» **Task statement**
From the data that follows, set down exactly the lines from the one with "Gaurav Patel | Balls: 5 -> 6" through the one with "column name: Bowler -> Bowler fixed", counting both. Pictures stay out.

Before-and-after change records
□ □ □ □
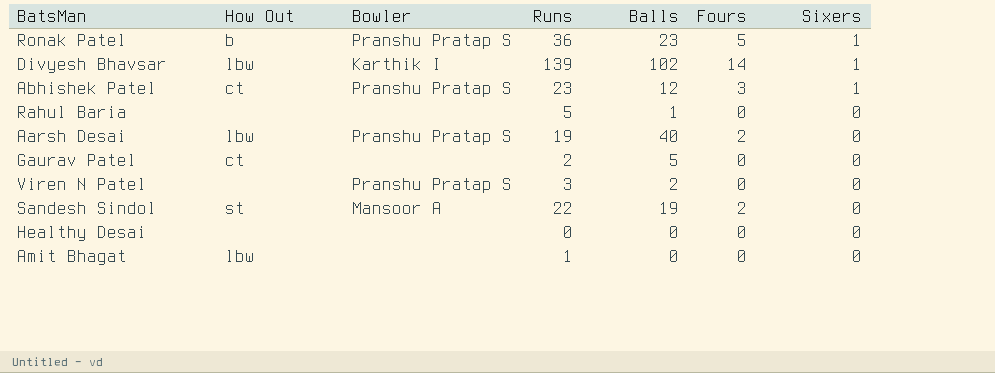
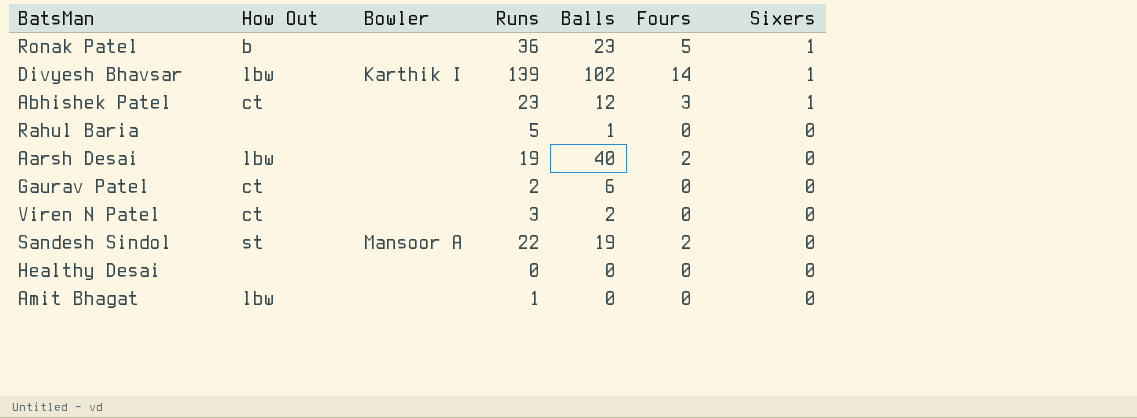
Ronak Patel | Bowler: Pranshu Pratap S -> none
Abhishek Patel | Bowler: Pranshu Pratap S -> none
Aarsh Desai | Bowler: Pranshu Pratap S -> none
Gaurav Patel | Balls: 5 -> 6
Viren N Patel | How Out: none -> ct
Viren N Patel | Bowler: Pranshu Pratap S -> none

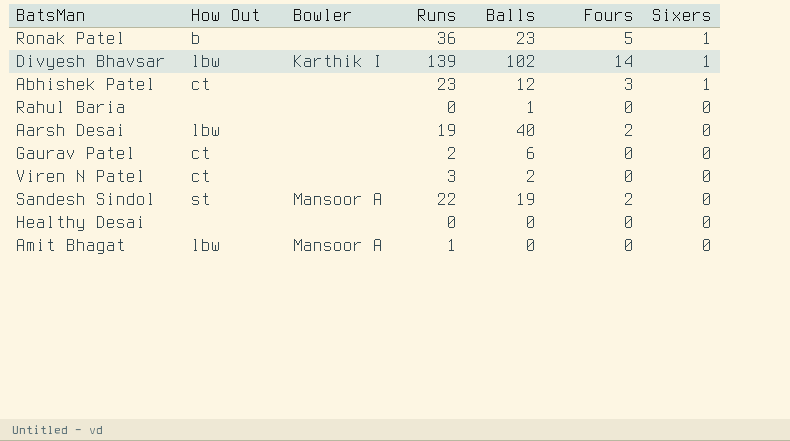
Rahul Baria | Runs: 5 -> 0
Amit Bhagat | Bowler: none -> Mansoor A

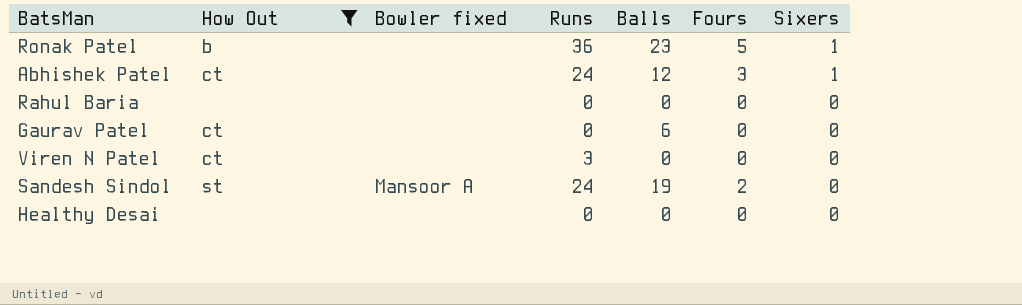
filter: none -> How Out != lbw
column name: Bowler -> Bowler fixed
Abhishek Patel | Runs: 23 -> 24
Rahul Baria | Balls: 1 -> 0
Gaurav Patel | Runs: 2 -> 0
Viren N Patel | Balls: 2 -> 0
Sandesh Sindol | Runs: 22 -> 24

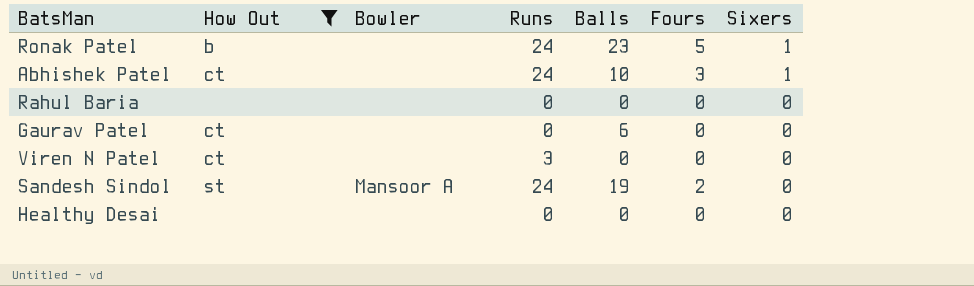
column name: Bowler fixed -> Bowler
Ronak Patel | Runs: 36 -> 24
Abhishek Patel | Balls: 12 -> 10

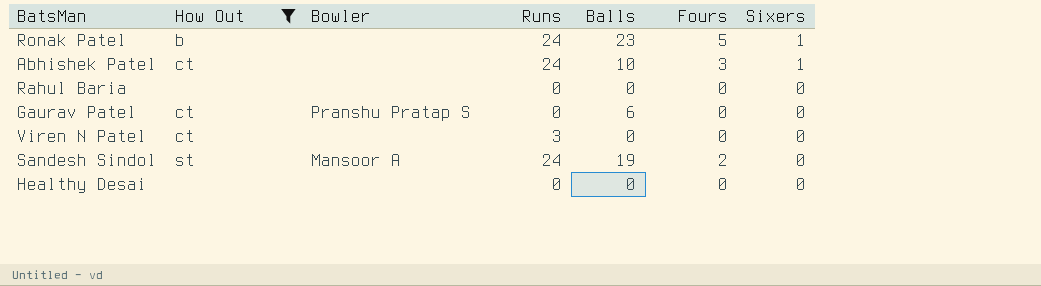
Gaurav Patel | Bowler: none -> Pranshu Pratap S

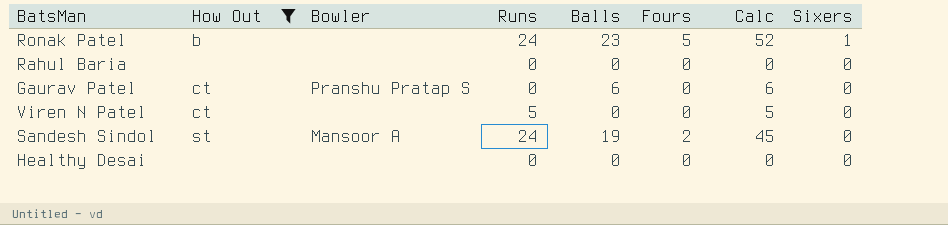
column Calc | formula: none -> [Runs] + [Balls] + [Fours]
row Abhishek Patel: ct | none | 24 | 10 | 3 | 1 -> none
Viren N Patel | Runs: 3 -> 5

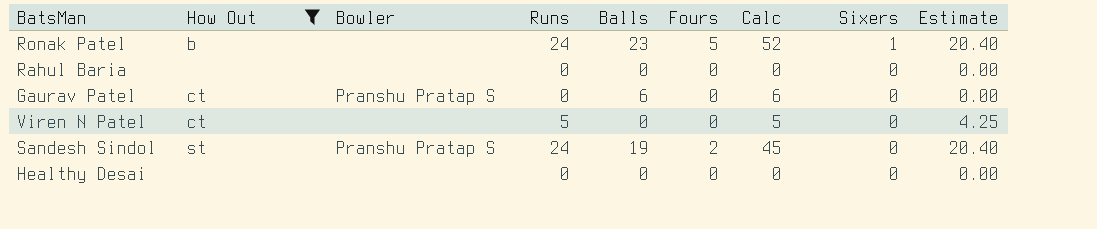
column Estimate | formula: none -> [Runs] * 0.85
Sandesh Sindol | Bowler: Mansoor A -> Pranshu Pratap S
□ □ □ □
» **Finished task**
Gaurav Patel | Balls: 5 -> 6
Viren N Patel | How Out: none -> ct
Viren N Patel | Bowler: Pranshu Pratap S -> none

Rahul Baria | Runs: 5 -> 0
Amit Bhagat | Bowler: none -> Mansoor A

filter: none -> How Out != lbw
column name: Bowler -> Bowler fixed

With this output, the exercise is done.